L’empreinte carbone laissée par la production d’un livre imprimé est devenue un argument chez ceux qui défendent le passage aux appareils numériques. Mais d’un autre côté, le bon vieux papier a pour avantage de durer plus longtemps et de pouvoir passer entre plus de mains. Qui dit vrai ? Le Détecteur de rumeurs et Unpointcinq , « média de l’action face aux changements climatiques », survolent quatre aspects du problème.
1) Les cycles de vie du papier et du numérique
Dans une recherche parue en 2012 dans le Journal of Industrial Ecology, une équipe de l’Université du Québec à Chicoutimi a décortiqué le cycle de vie d’un livre depuis les coupes forestières faites par l’industrie des pâtes et papiers jusqu’à ses derniers moments dans le bac de recyclage ou au dépotoir. En déterminant les quantités de gaz à effet de serre émises à chaque étape de la production, les chercheurs ont donc calculé son empreinte carbone.
D’après leurs résultats, la production d’un livre de poche fabriqué aux États-Unis ou au Canada génère 2,71 kg de CO2. « Les différentes étapes de la vie d’un livre ne pèsent pas toutes aussi lourd dans la balance : la majorité des émissions de CO2 proviennent de la fabrication de la pulpe, vierge ou recyclée, et du papier », précise l’un des auteurs de l’étude, Claude Villeneuve, titulaire de la Chaire en éco-conseil de l’Université du Québec à Chicoutimi.
Si les livres poussent dans les arbres, ce n’est toutefois pas le cas des liseuses ! Leur fabrication, de l’extraction de la matière première jusqu’au recyclage des pièces totalise, selon une évaluation de la compagnie Apple , une empreinte carbone de 120 à 160 kg de CO2 pour l’iPad Pro, tandis qu’une étude de la firme américaine de consultants Cleantech publiée en 2009 mesurait environ 170 kg de CO2 pour la Kindle d’Amazon.
Il ressort donc de ces chiffres qu’après quatre ans d’utilisation intensive (durée de vie moyenne d’un iPad, selon Apple), l’empreinte carbone d’une liseuse correspond à celle de 45 à 65 livres neufs. Autrement dit, pour que la liseuse démontre un bilan similaire à celui des livres en papier, il faudrait que son propriétaire achète au minimum un livre par mois pendant quatre ans.
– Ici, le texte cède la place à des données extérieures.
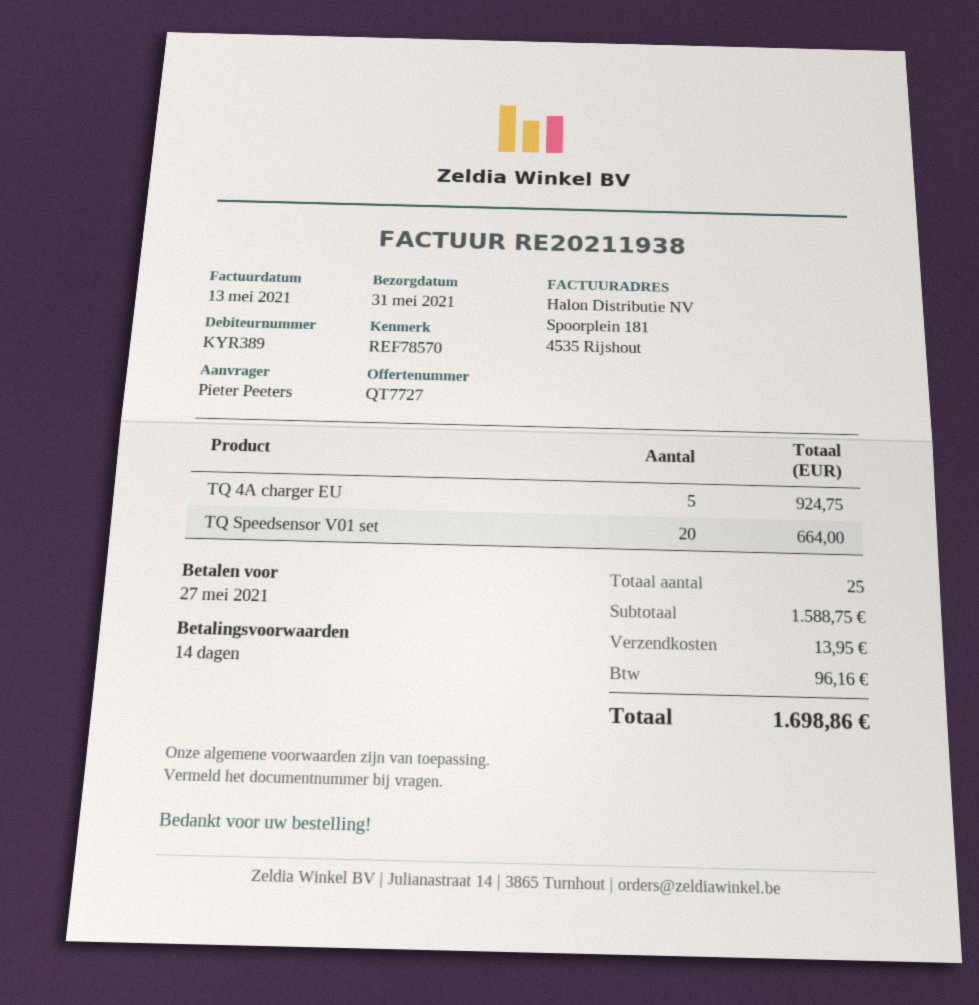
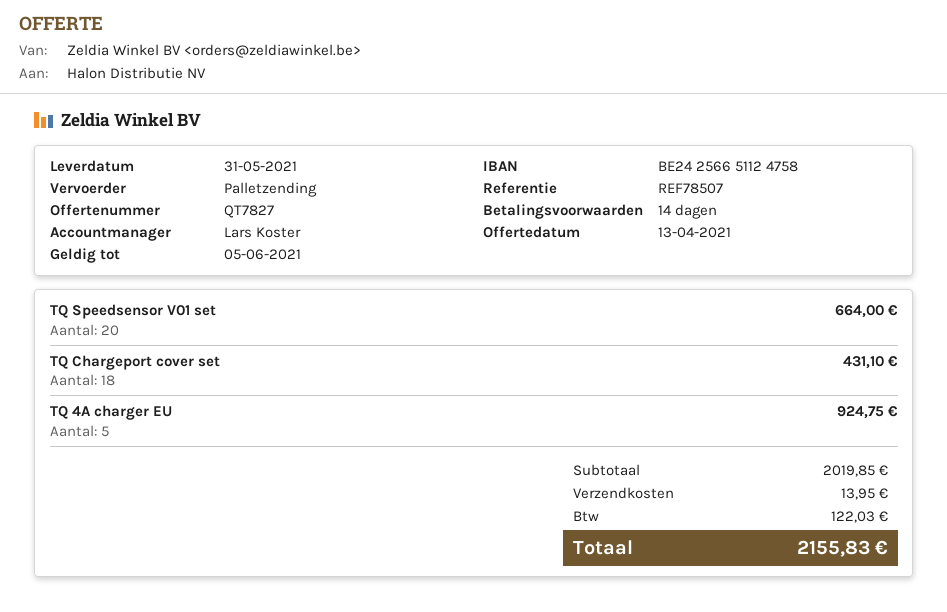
quote number: QT7727 -> QT7827
reference: REF78570 -> REF78507
TQ Chargeport cover set: none -> 18 for 431.10
subtotal: 1588.75 -> 2019.85
tax: 96.16 -> 122.03
total: 1698.86 -> 2155.83

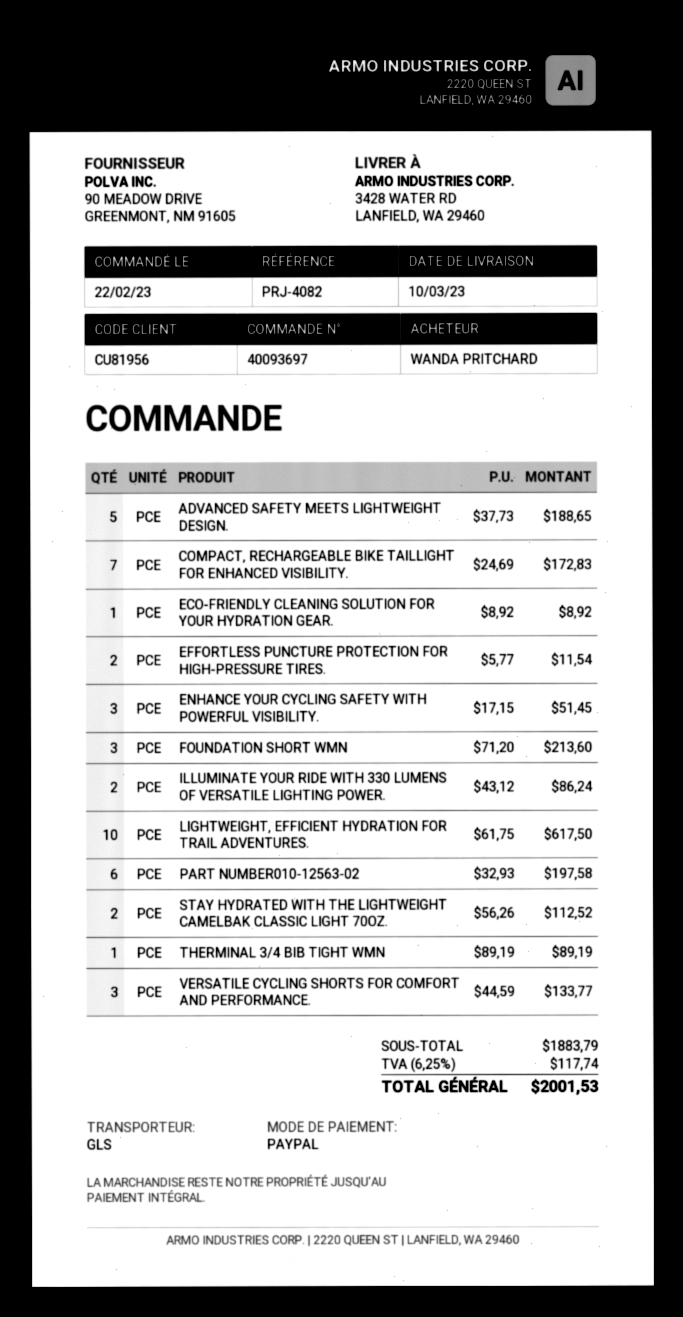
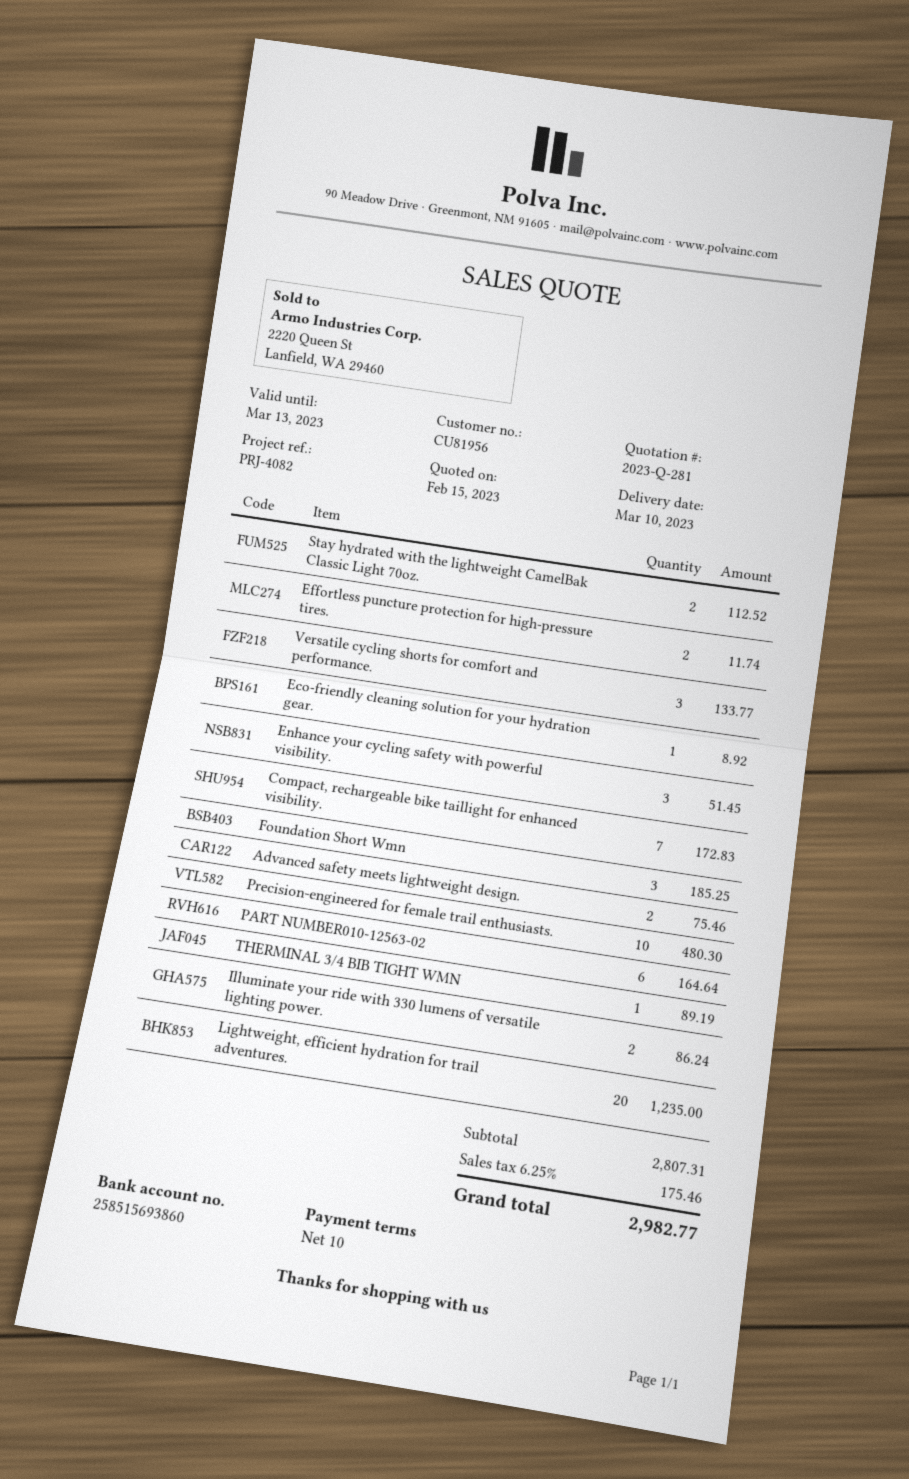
ADVANCED SAFETY MEETS LIGHTWEIGHT DESIGN.: 5 for 188.65 -> 2 for 75.46
EFFORTLESS PUNCTURE PROTECTION FOR HIGH-PRESSURE TIRES.: 2 for 11.54 -> 2 for 11.74
FOUNDATION SHORT WMN: 3 for 213.60 -> 3 for 185.25
LIGHTWEIGHT, EFFICIENT HYDRATION FOR TRAIL ADVENTURES.: 10 for 617.50 -> 20 for 1235.00
PART NUMBER010-12563-02: 6 for 197.58 -> 6 for 164.64
Precision-engineered for female trail enthusiasts.: none -> 10 for 480.30
subtotal: 1883.79 -> 2807.31
tax: 6.25% = 117.74 -> 6.25% = 175.46
total: 2001.53 -> 2982.77

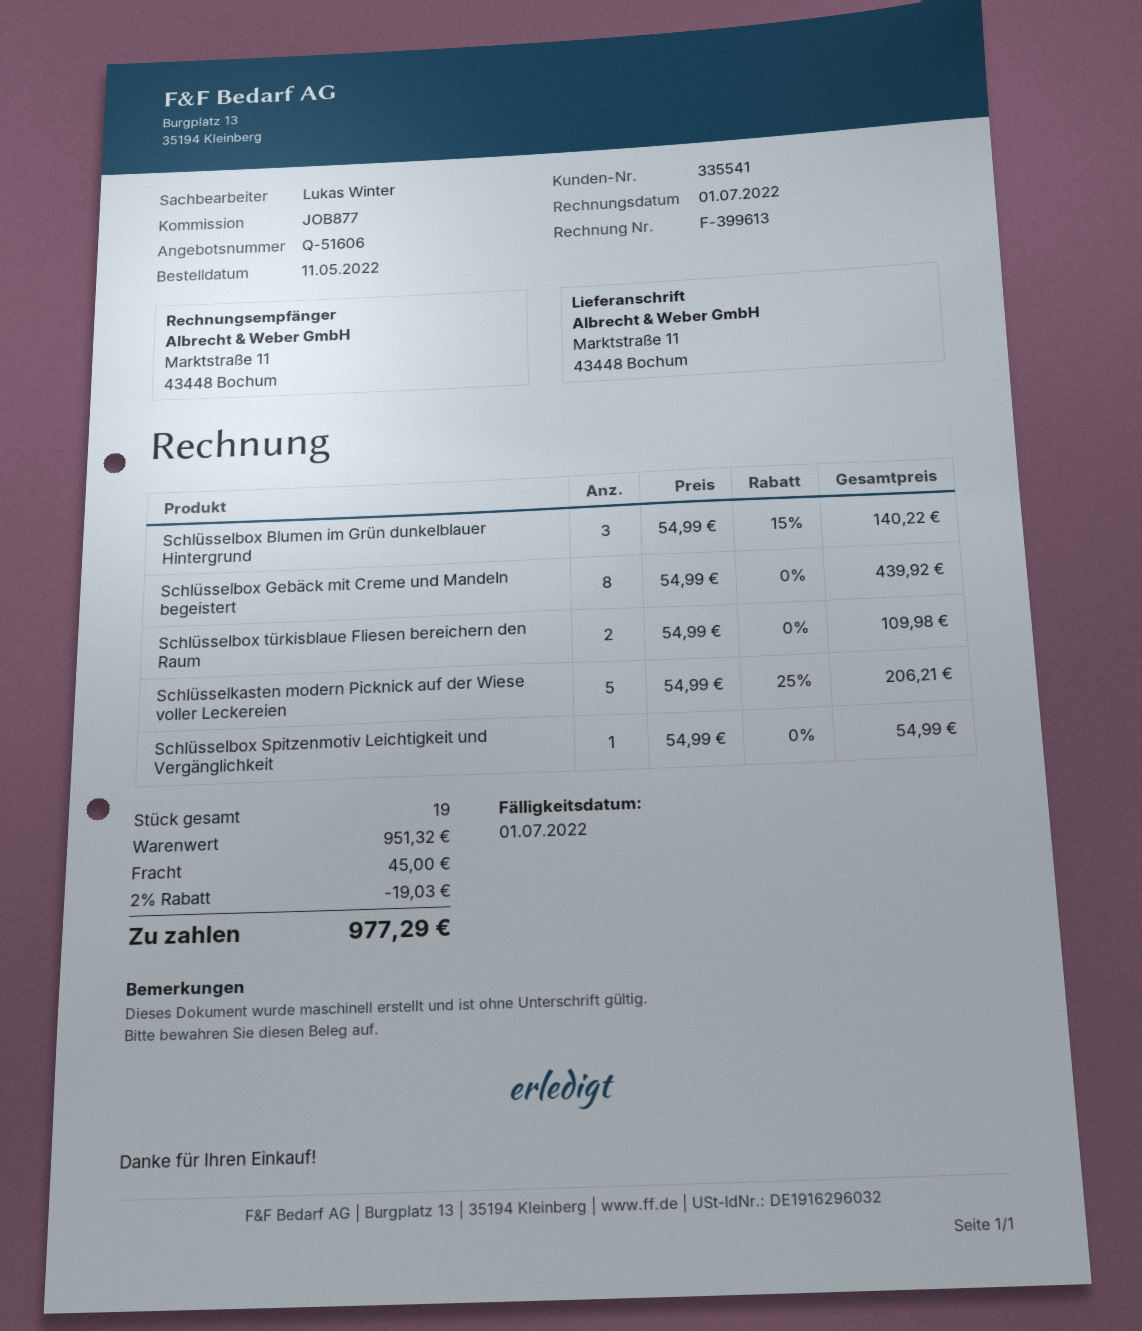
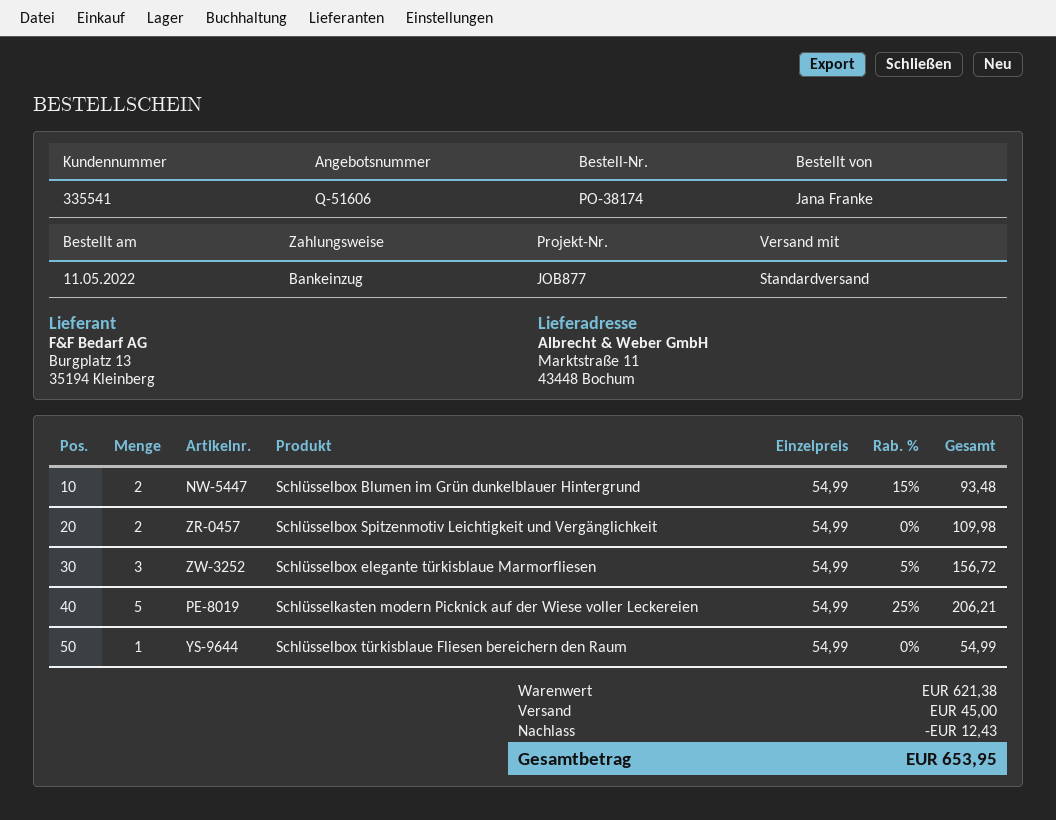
Schlüsselbox Blumen im Grün dunkelblauer Hintergrund: 3 x 54.99 - 15% = 140.22 -> 2 x 54.99 - 15% = 93.48
Schlüsselbox Gebäck mit Creme und Mandeln begeistert: 8 x 54.99 = 439.92 -> none
Schlüsselbox türkisblaue Fliesen bereichern den Raum: 2 x 54.99 = 109.98 -> 1 x 54.99 = 54.99
Schlüsselbox Spitzenmotiv Leichtigkeit und Vergänglichkeit: 1 x 54.99 = 54.99 -> 2 x 54.99 = 109.98
Schlüsselbox elegante türkisblaue Marmorfliesen: none -> 3 x 54.99 - 5% = 156.72
subtotal: 951.32 -> 621.38
discount: 19.03 -> 12.43
total: 977.29 -> 653.95

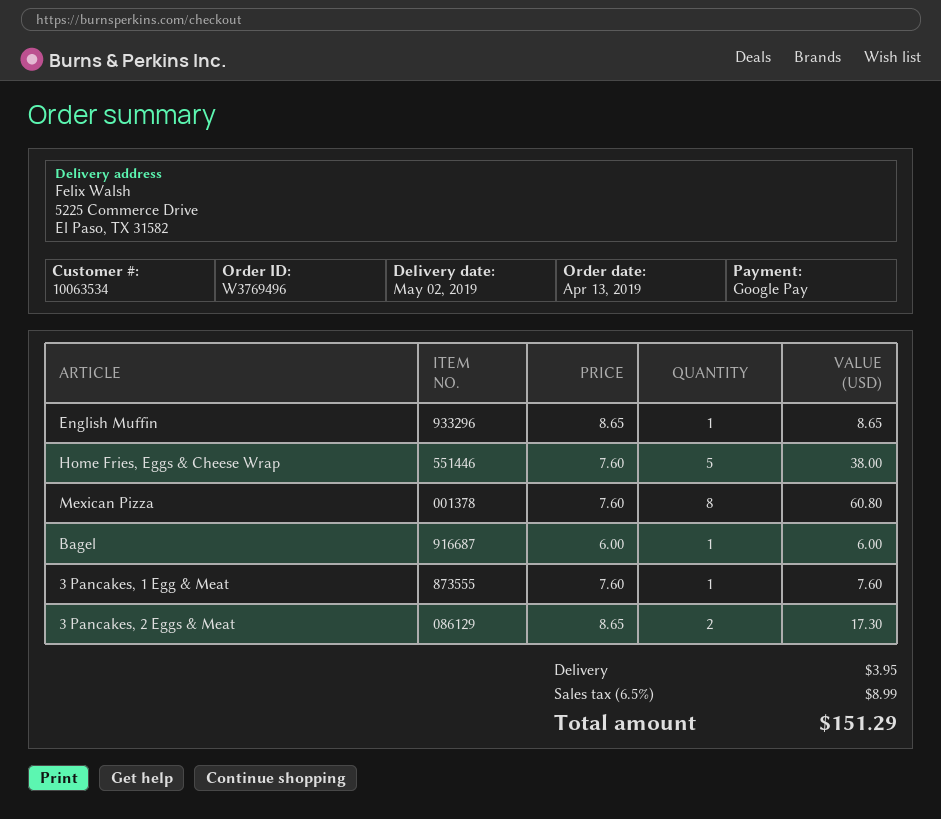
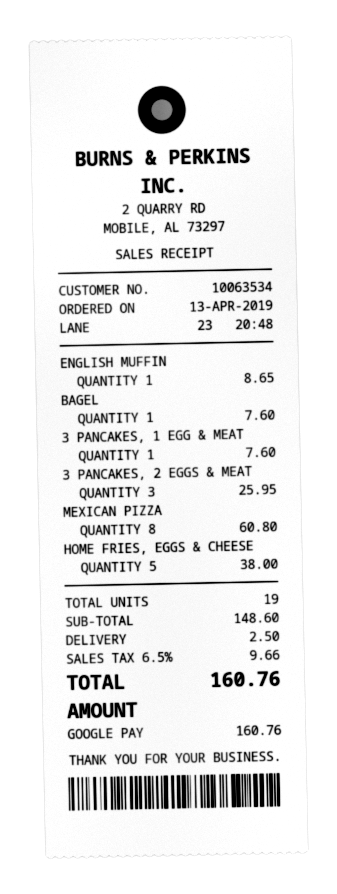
Bagel: 1 for 6.00 -> 1 for 7.60
3 Pancakes, 2 Eggs & Meat: 2 for 17.30 -> 3 for 25.95
shipping: 3.95 -> 2.50
tax: 6.5% = 8.99 -> 6.5% = 9.66
total: 151.29 -> 160.76

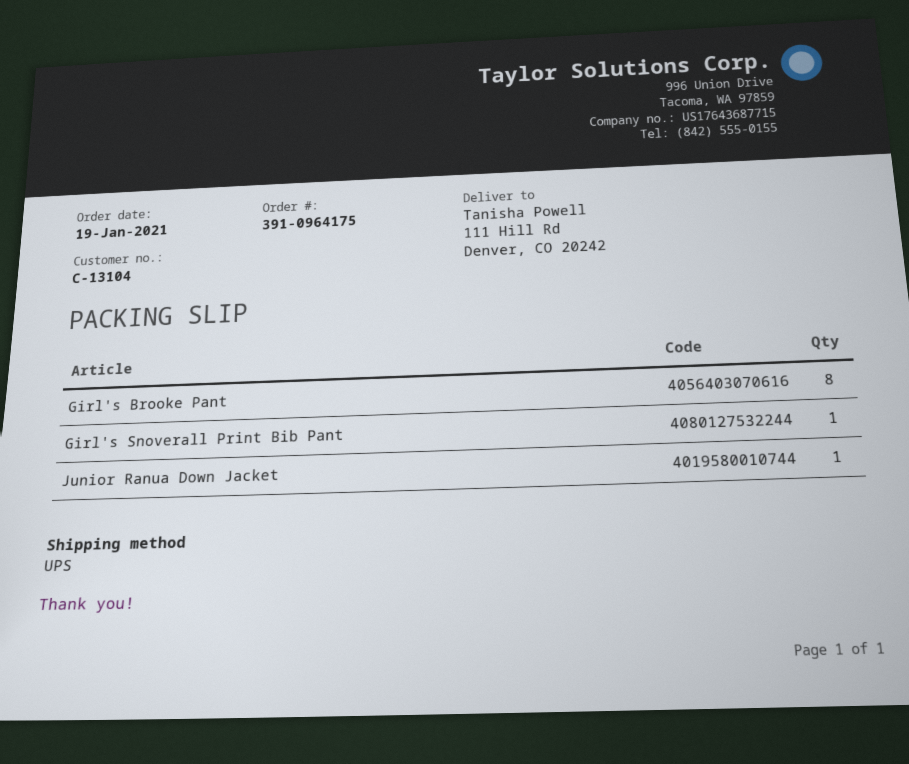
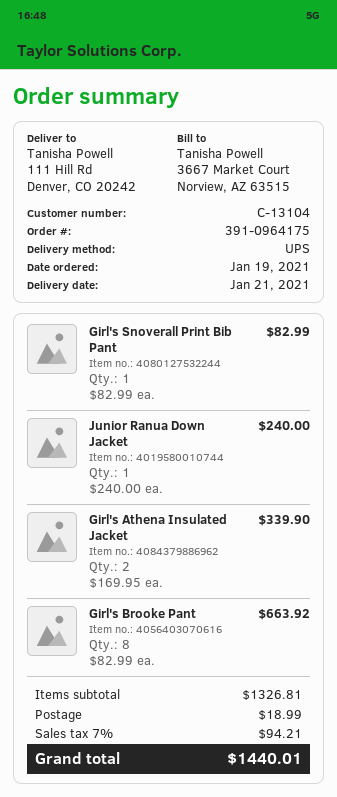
Girl's Athena Insulated Jacket: none -> 2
2) Le livre papier : le facteur géographique
L’empreinte carbone des livres imprimés peut toutefois varier suivant la géographie. « Les usines de pâtes et papiers québécoises sont majoritairement alimentées par des centrales hydroélectriques, dont l’empreinte est faible. Aux États-Unis, les centrales au charbon pèsent bien plus lourd », note Claude Villeneuve. La distance entre les différentes étapes du cycle de vie d’un livre joue aussi : le passage par l’entrepôt d’un détaillant en ligne peut faire grimper son kilométrage.
3) Le livre papier, un « réservoir de carbone »
Bien que les chercheurs de l’Université de Chicoutimi ne soient pas allés jusque-là, on peut considérer qu’entre le livre numérique et le livre papier, ce dernier a pour avantage de devenir un réservoir à carbone… dès qu’il s’installe quelque part ! « Tous les livres qui garnissent ma bibliothèque depuis des années stockent le carbone au lieu de le relâcher dans l’atmosphère, souligne Claude Villeneuve. Avec ma collection de livres, j’emprisonne une partie des gaz à effet de serre inhérents à mes livres. »
4) La bibliothèque publique, la botte secrète du livre
Le bon vieux bouquin a encore une carte en réserve. Presque la moitié des Québécois empruntent leurs livres à la bibliothèque ou à leur entourage. Les livres n’étant pas à usage unique, il faut donc prendre en compte que plusieurs lecteurs se partageront un même ouvrage. L’empreinte carbone du livre papier s’en trouve donc réduite, et la pente est encore plus difficile à remonter pour la liseuse.